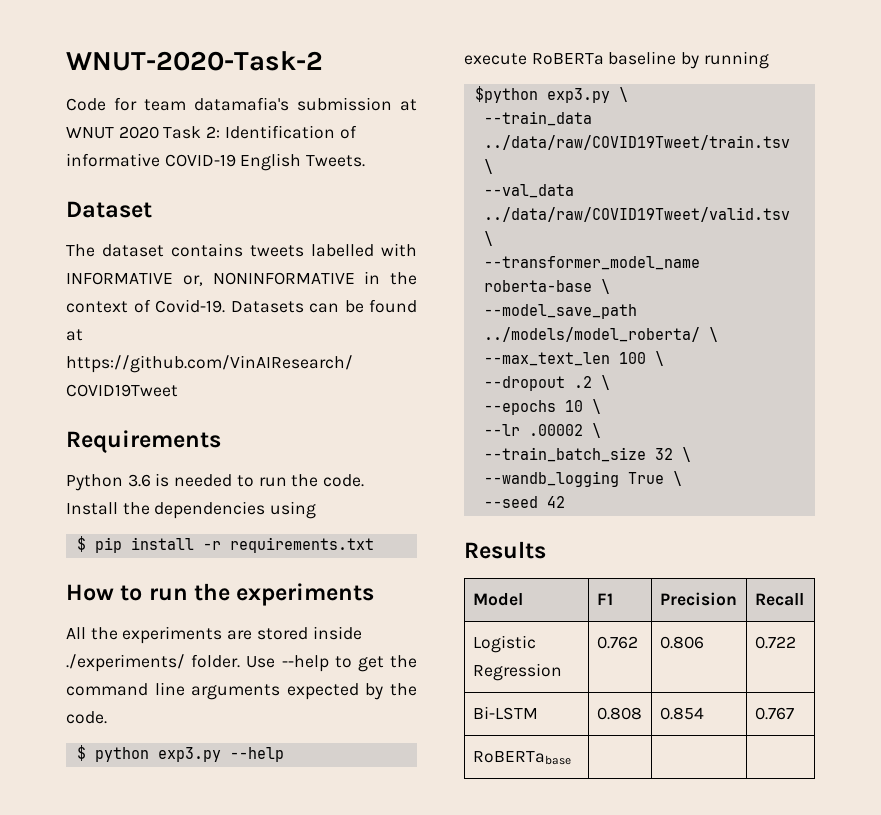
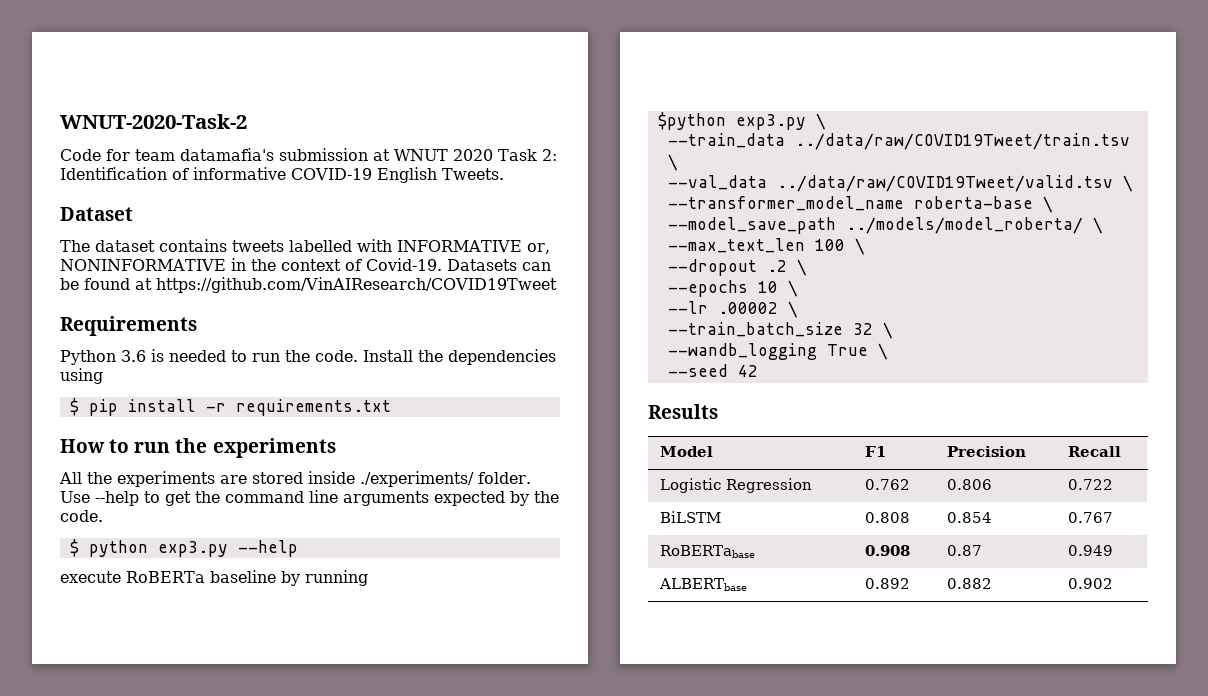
[472,706,538,720] Bi-LSTM -> [660,511,722,523] BiLSTM
(571, 758) | | -> [865,545,911,556] [947,545,983,556] [1068,545,1114,556] [659,578,748,591] [865,578,911,589] [947,578,993,589] [1068,578,1114,589] 0.908 | 0.87 | 0.949 // ALBERTbase | 0.892 | 0.882 | 0.902

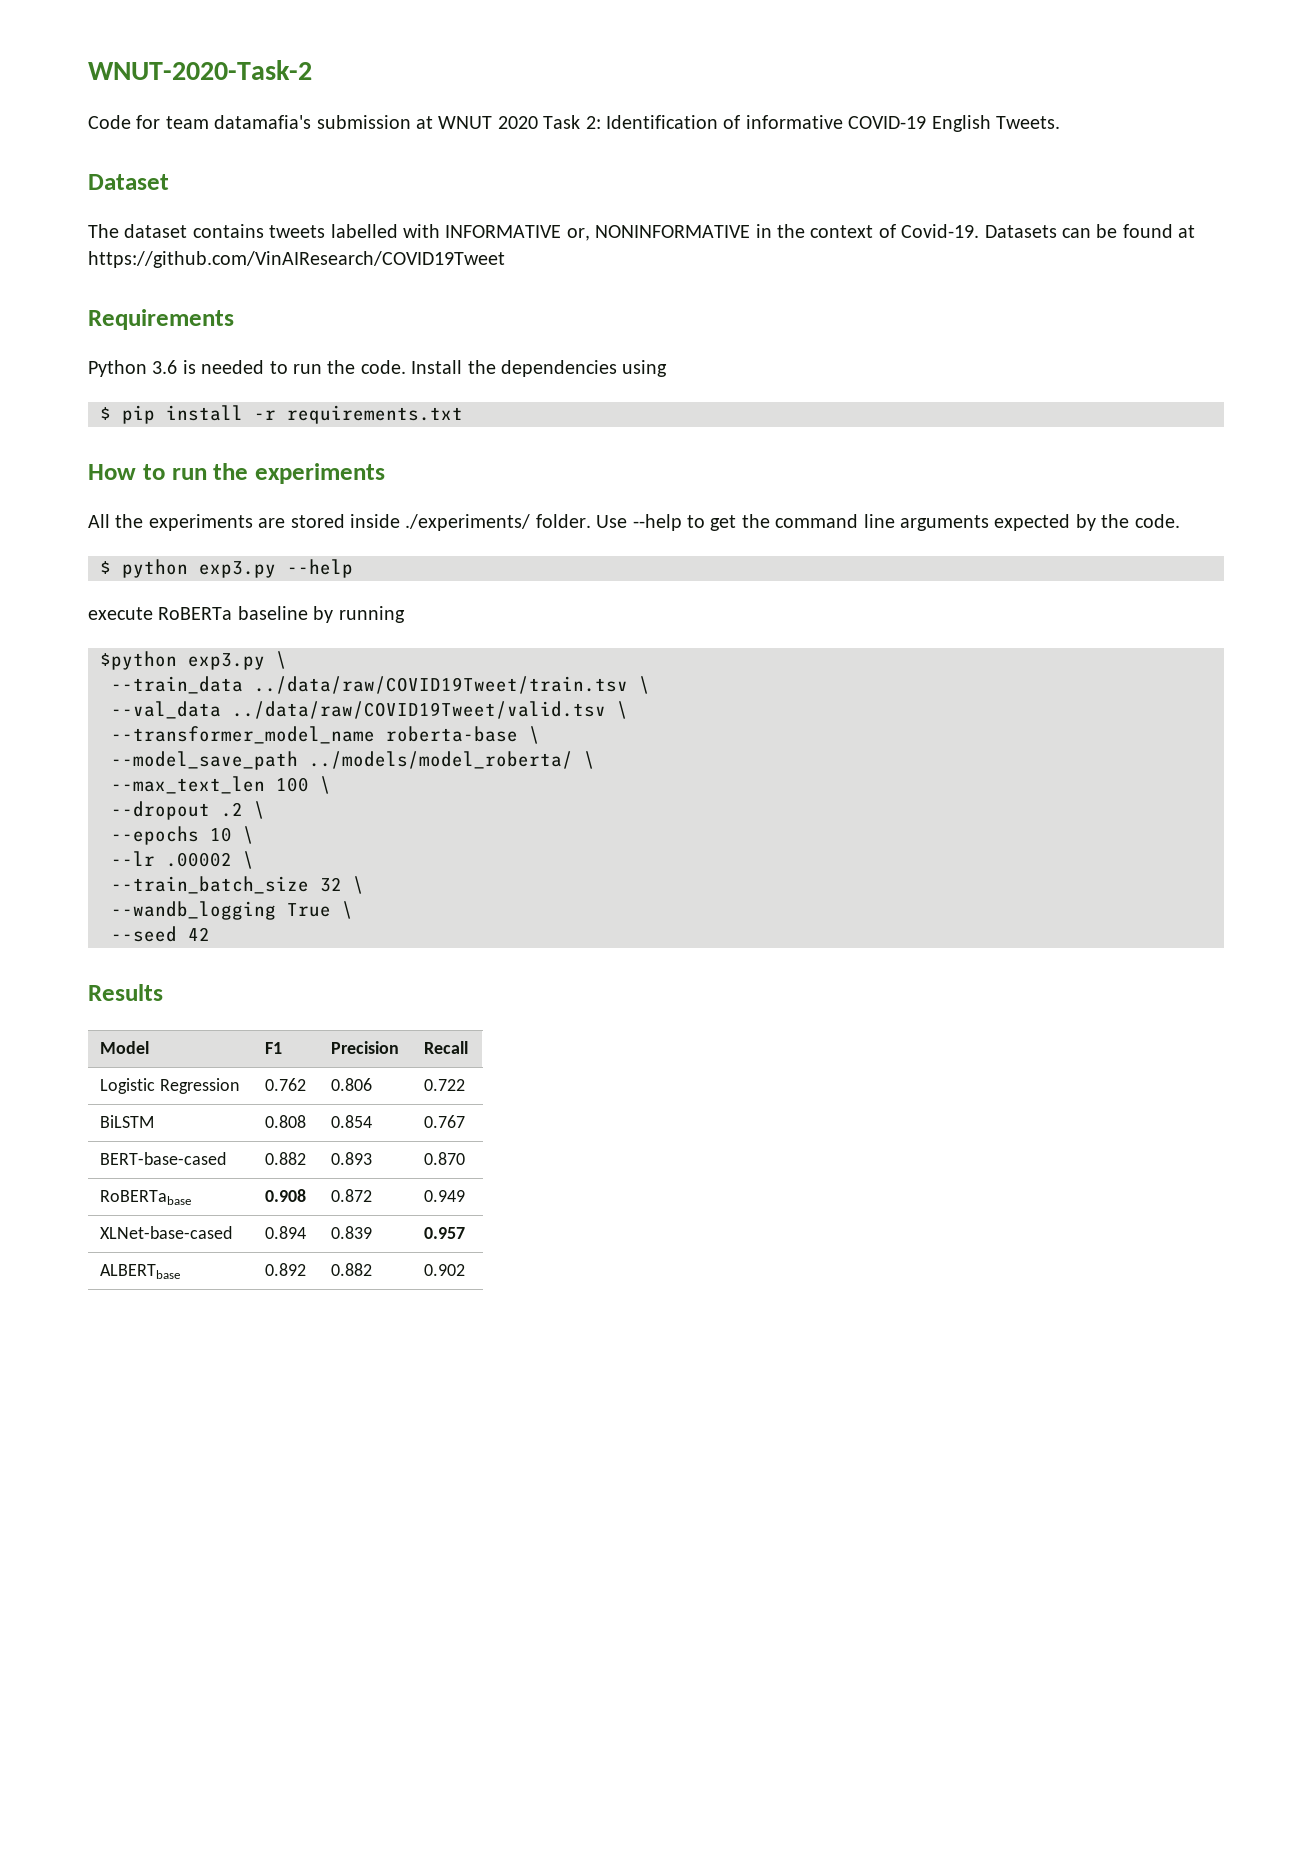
(1114, 517) none -> [100,1152,227,1165] [265,1152,307,1165] [331,1152,373,1165] [424,1152,466,1165] // BERT-base-cased | 0.882 | 0.893 | 0.870
[947,545,983,556] 0.87 -> [331,1189,373,1202] 0.872
(1114, 550) none -> [100,1226,233,1239] [265,1226,307,1239] [331,1226,373,1239] [424,1227,466,1239] // XLNet-base-cased | 0.894 | 0.839 | 0.957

-- -- --

Your objective:
Bring together every line in the entries that holds the string "cased".

Answer to this task:
(1114, 517) none -> [100,1152,227,1165] [265,1152,307,1165] [331,1152,373,1165] [424,1152,466,1165] // BERT-base-cased | 0.882 | 0.893 | 0.870
(1114, 550) none -> [100,1226,233,1239] [265,1226,307,1239] [331,1226,373,1239] [424,1227,466,1239] // XLNet-base-cased | 0.894 | 0.839 | 0.957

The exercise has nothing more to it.